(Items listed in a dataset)
-=-=-

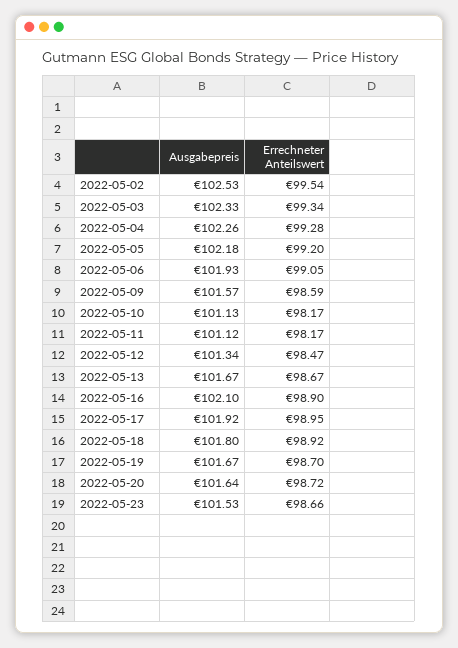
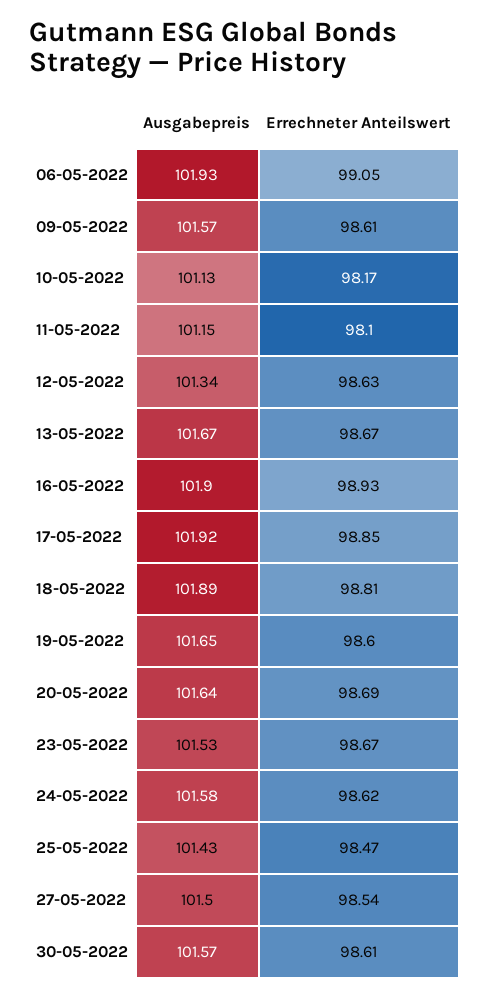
Ausgabepreis, 2022-05-02: 102.53 -> none
Errechneter Anteilswert, 2022-05-02: 99.54 -> none
Ausgabepreis, 2022-05-03: 102.33 -> none
Errechneter Anteilswert, 2022-05-03: 99.34 -> none
Ausgabepreis, 2022-05-04: 102.26 -> none
Errechneter Anteilswert, 2022-05-04: 99.28 -> none
Ausgabepreis, 2022-05-05: 102.18 -> none
Errechneter Anteilswert, 2022-05-05: 99.2 -> none
Errechneter Anteilswert, 2022-05-09: 98.59 -> 98.61
Ausgabepreis, 2022-05-11: 101.12 -> 101.15
Errechneter Anteilswert, 2022-05-11: 98.17 -> 98.1
Errechneter Anteilswert, 2022-05-12: 98.47 -> 98.63
Ausgabepreis, 2022-05-16: 102.1 -> 101.9
Errechneter Anteilswert, 2022-05-16: 98.9 -> 98.93
Errechneter Anteilswert, 2022-05-17: 98.95 -> 98.85
Ausgabepreis, 2022-05-18: 101.8 -> 101.89
Errechneter Anteilswert, 2022-05-18: 98.92 -> 98.81
Ausgabepreis, 2022-05-19: 101.67 -> 101.65
Errechneter Anteilswert, 2022-05-19: 98.7 -> 98.6
Errechneter Anteilswert, 2022-05-20: 98.72 -> 98.69
Errechneter Anteilswert, 2022-05-23: 98.66 -> 98.67
Ausgabepreis, 24-05-2022: none -> 101.58
Errechneter Anteilswert, 24-05-2022: none -> 98.62
Ausgabepreis, 25-05-2022: none -> 101.43
Errechneter Anteilswert, 25-05-2022: none -> 98.47
Ausgabepreis, 27-05-2022: none -> 101.5
Errechneter Anteilswert, 27-05-2022: none -> 98.54
Ausgabepreis, 30-05-2022: none -> 101.57
Errechneter Anteilswert, 30-05-2022: none -> 98.61

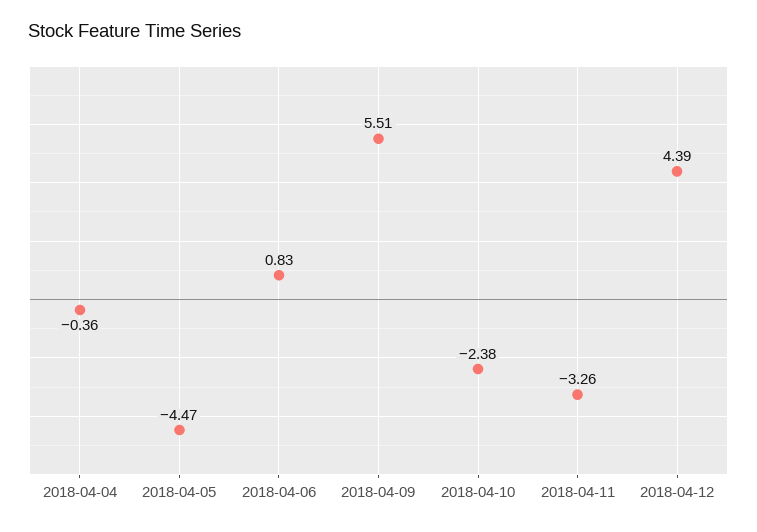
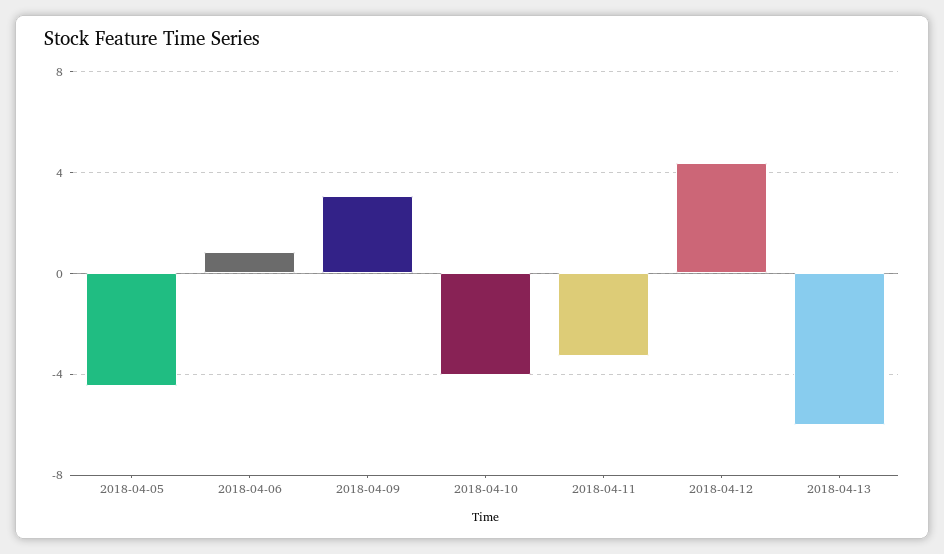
2018-04-04: -0.36 -> none
2018-04-09: 5.51 -> 3
2018-04-10: -2.38 -> -4
2018-04-13: none -> -6

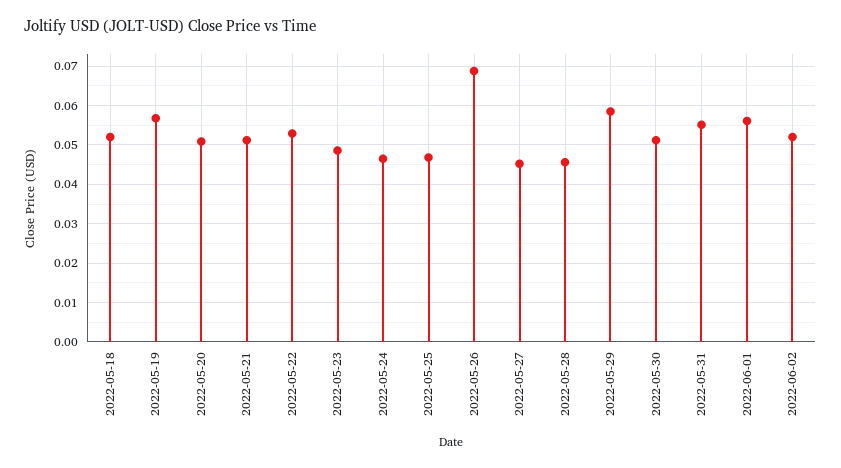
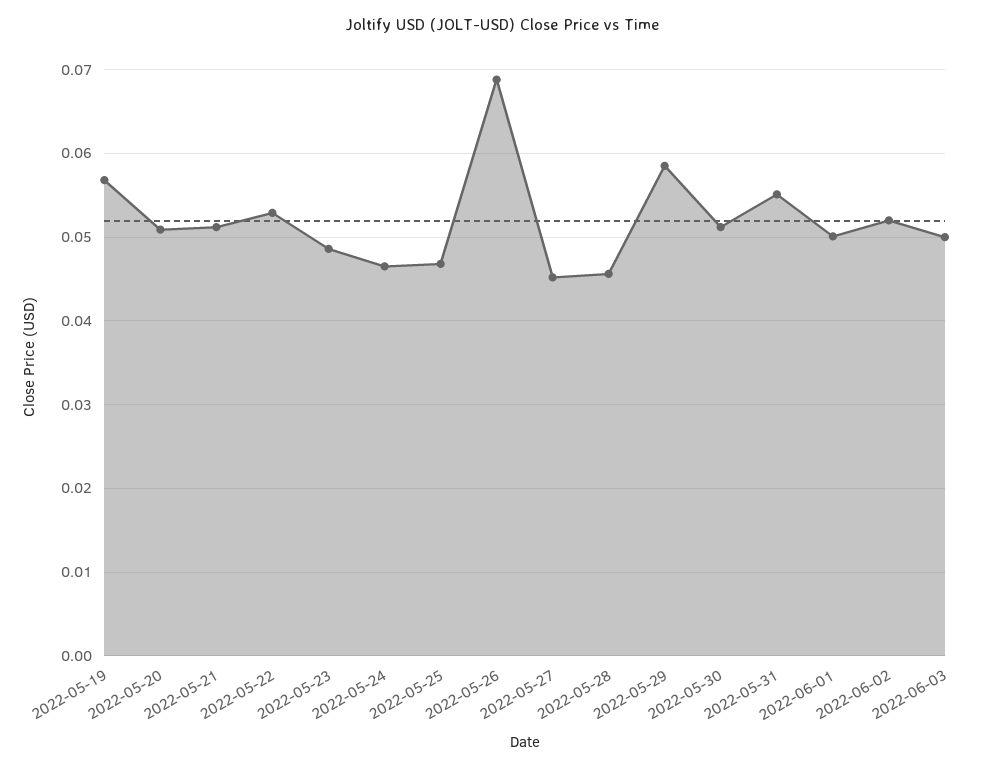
2022-05-18: 0.052 -> none
2022-06-01: 0.056 -> 0.05
2022-06-03: none -> 0.05

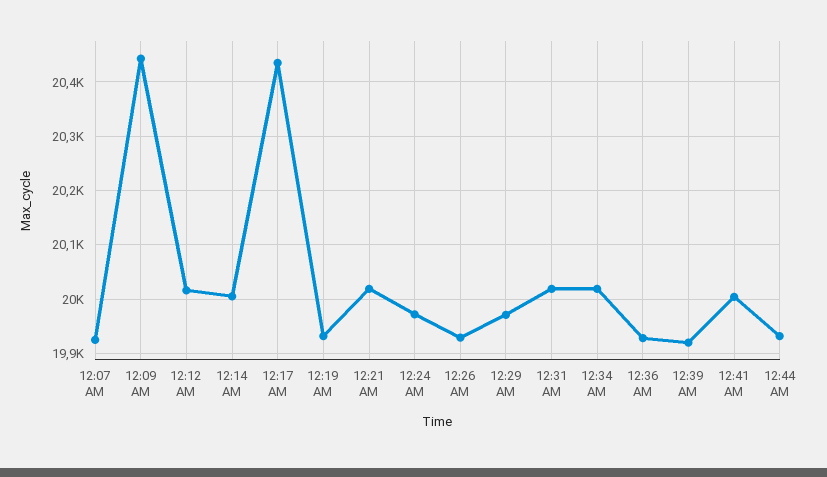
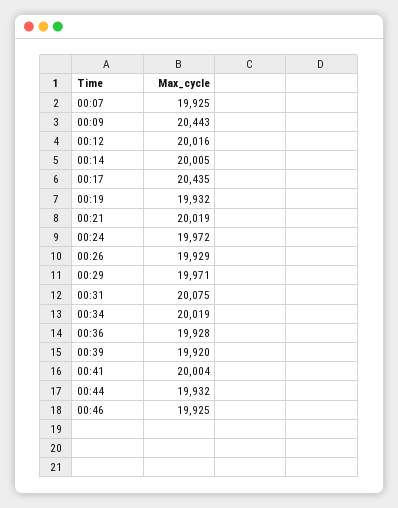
12:31 AM: 20020 -> 20075
00:46: none -> 19925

-=-=-

## TRY IT
Word for word, retype the lines from the one that contains "2022-05-18: 0.052 -> none" through the final line of the data, both ends included, excluding pictures.

## RESPONSE
2022-05-18: 0.052 -> none
2022-06-01: 0.056 -> 0.05
2022-06-03: none -> 0.05

12:31 AM: 20020 -> 20075
00:46: none -> 19925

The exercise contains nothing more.